Nobody can give you an advice in respect of warranty. Even if the board works today it might not do it anymore tomorrow
It is good that you understood that SATA3/USB3 with this board comes at a price. To me it is more an advertisement joke as so many banners on the box... SATA3/USB3 has future. But not with so many ifs. In addition to this hard to get devices at a reasonable price. And SATA3 - too bad that the HDs cannot use this speed today (just for the interface) - only SSD could use it. So what... In the future a board with so many restrictions when you want to use SATA3/USB3 will be pretty useless. Better buy a new one then without restrictions. At least this is what I think.
The memory might require special BIOS settings that it works at the rated speed or in the worst case at all. Look at the Kingston site for information. Also check the manual how you have to enter them (the slots) so that they work.

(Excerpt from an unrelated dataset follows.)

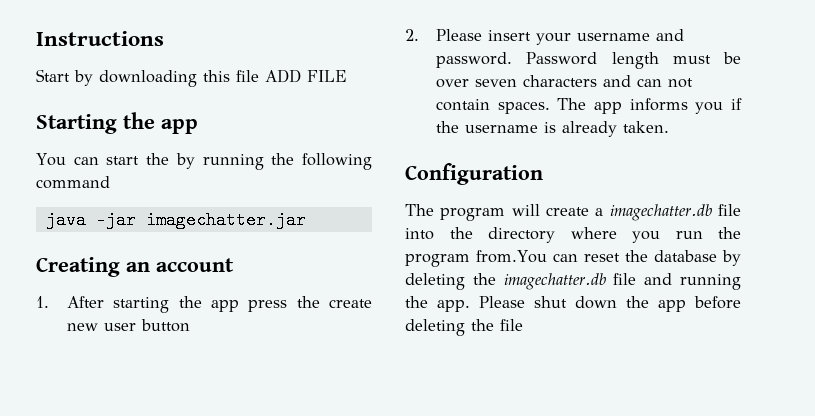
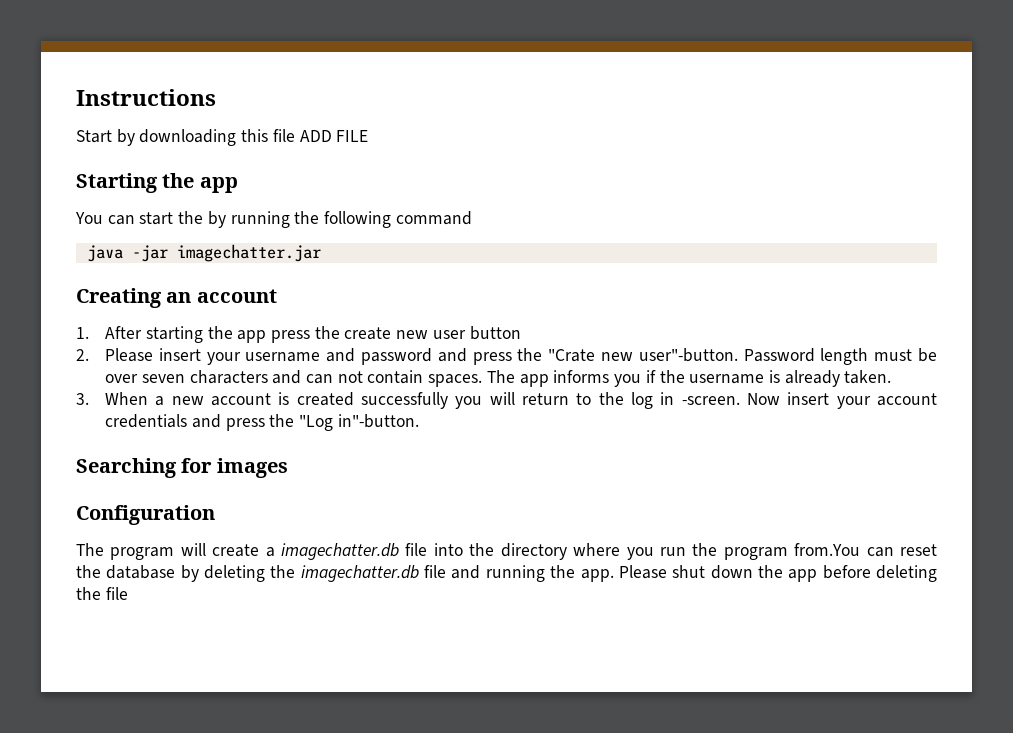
[436,52,513,68] password. -> [361,348,738,365] password and press the "Crate new user"-button.
(670, 127) none -> [76,392,937,409] [105,414,419,431] [76,458,288,478] // 3. When a new account is created successfully you will return to the log in -screen. Now insert your account credentials and press the "Log in"-button. // Searching for images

People seem to like not to read this and enter them in the wrong order.
I would not spend so much money on memory but more on the CPU. The additional memory performance will bring you next to nothing in reality.
You should make sure that you have at least two sticks so that the memory can work in the faster dual channel mode. But if you buy more than 4 GB you should have a 64 bit OS otherwise they will be useless. And anyhow - most people do not even use more than 2 Gb with their system. They just think more is faster. That is really true - but only if the software needs it. I run a lot at the moment and I use 1136 MB on WinXP SP3 with 4 GB - this with pagefile (always) off.